At the moment, i read the data like this:

Project no. 400 (Olympic)
Reciprocating
Propeller diameter: 23'-6"
Blade pitch: 33'-6" (changed into 34'-6")
Blade area: 160 sq. ft.
Blades: 3
Turbine
Propeller diameter: 16'-6"
Blade pitch: 14'-6"
Blade area: 120 sq. ft.
Blades: 4

Project 401 (Titanic)
Reciprocating
Propeller diameter: 23'-6"
Blade pitch: 34'-6"(changed into 35')
Blade area: 160 sq. ft.
Blades: 3
Turbine
Propeller diameter: 17'-0" or 17'-6" (hard to make out in the writing)
Blade pitch: 14'-6"
Blade area: 120 sq. ft.
Blades: 3

The 3-bladed prop on 401's turbine shaft is one foot larger in diameter, yet each blade still has a surface area of 120 square feet, meaning that the blades have a slightly more slender shape. 360 square feet (3 blades) thrashing through the water at a certain rpm require less horsepower than driving 480 square feet ( 4 blades) through the water, with the same pitch at the same rpm. So, the 3 bladed prop may have been an experiment to allow the turbine to run at a higher rpm, possibly to improve its efficiency or to lighten its load. Increasing the blade pitch of the two wing props would mean a higher load on the reciprocating engines and would reduce their rpm, saving steam (unless the boilers would be made to generate more psi to compensate). Less steam through the reciprocating engine would mean less LP steam through the turbine, making it necessary to lighten its load in order not to lose too much rpm.

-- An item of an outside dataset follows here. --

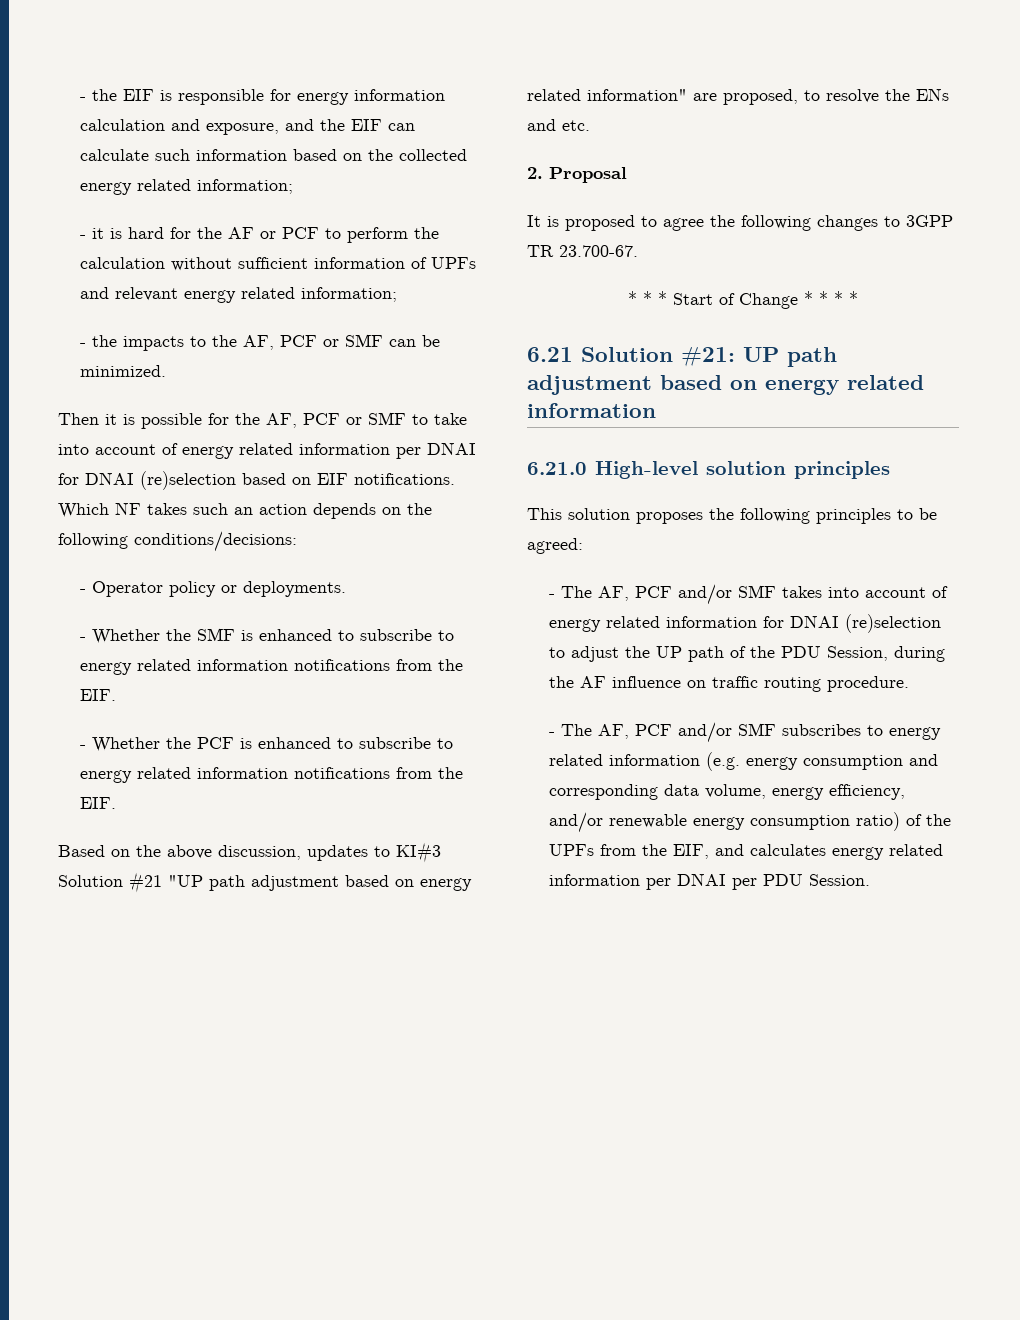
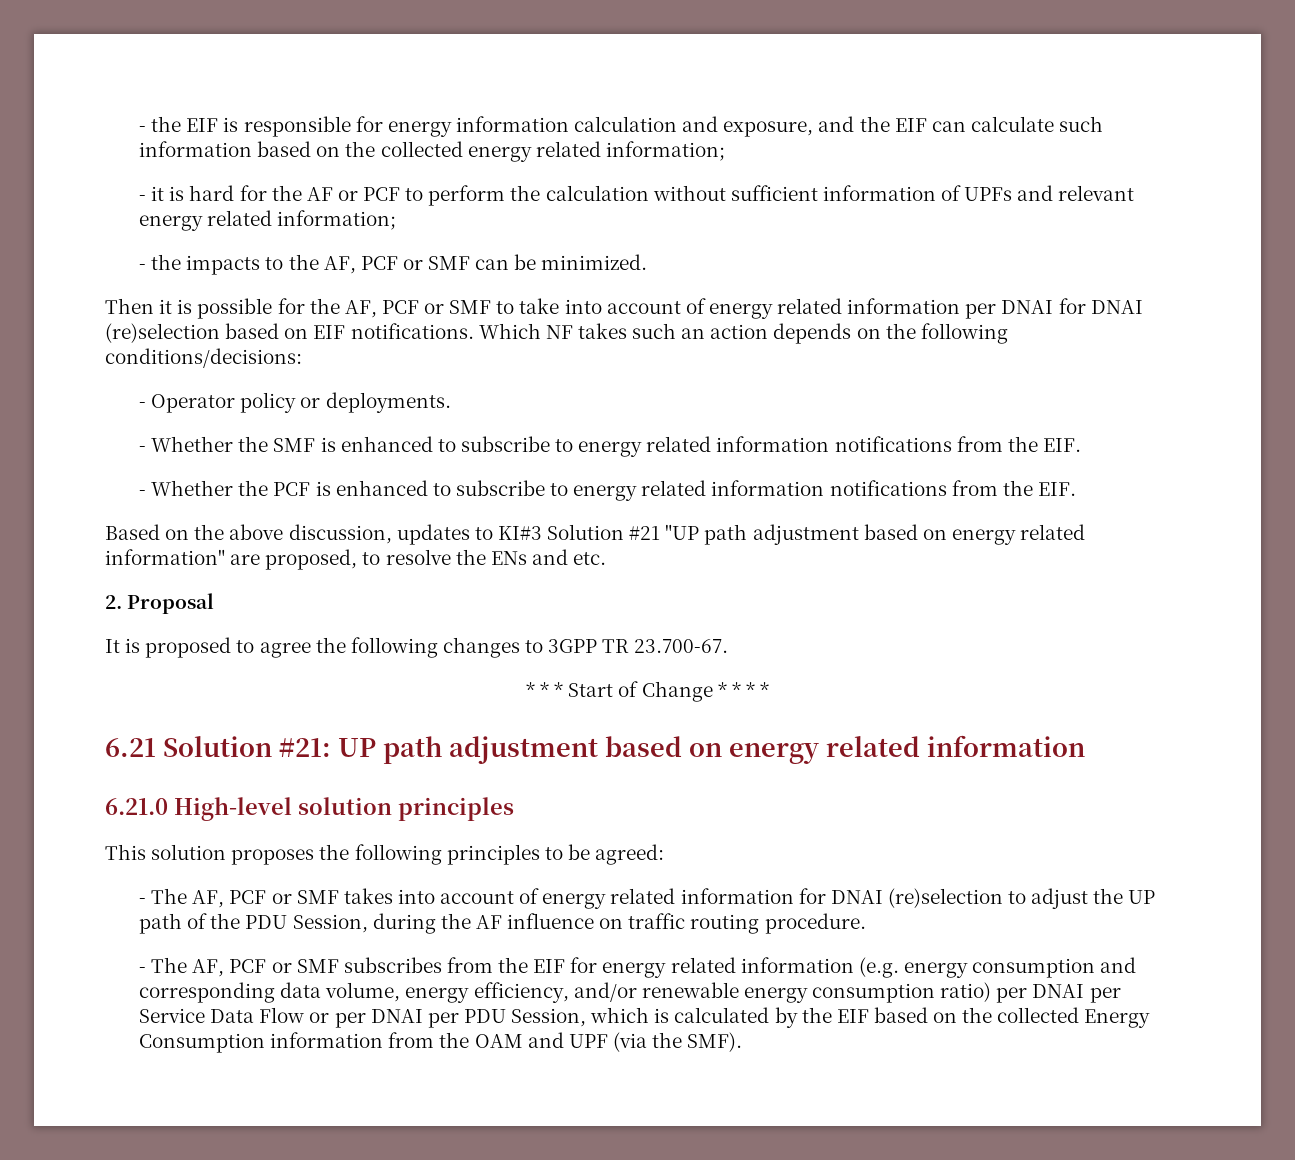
- - The AF, PCF and/or SMF takes into account of energy related information for DNAI (re)selection to adjust the UP path of the PDU Session, during the AF influence on traffic routing procedure.
+ - The AF, PCF or SMF takes into account of energy related information for DNAI (re)selection to adjust the UP path of the PDU Session, during the AF influence on traffic routing procedure.
- - The AF, PCF and/or SMF subscribes to energy related information (e.g. energy consumption and corresponding data volume, energy efficiency, and/or renewable energy consumption ratio) of the UPFs from the EIF, and calculates energy related information per DNAI per PDU Session.
+ - The AF, PCF or SMF subscribes from the EIF for energy related information (e.g. energy consumption and corresponding data volume, energy efficiency, and/or renewable energy consumption ratio) per DNAI per Service Data Flow or per DNAI per PDU Session, which is calculated by the EIF based on the collected Energy Consumption information from the OAM and UPF (via the SMF).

Kind regards, greetings from the Netherlands
 
  • Like
Reactions: 1 user

Jeff H

Member
Dec 16, 2020
2
0
1
now this is an interesting bit of history.
even more interesting is that there is one photo that I've found of one of the sisters, showing a 4 bladed central prop, where the hull seams do not line up with either the Olympic or Brittanic.
that image is an old stock image historic-1912-image-of-rms-titanic-rudder-and-propellors-with-group-of-ship-workers-in-the-huge-dry-dock-construction-site-adding-scale-to-the-huge-ocean-liner-harland-and-wolff-shipyard-belfast-uk-PK06RX.jpg (1300×1089) (alamy.com)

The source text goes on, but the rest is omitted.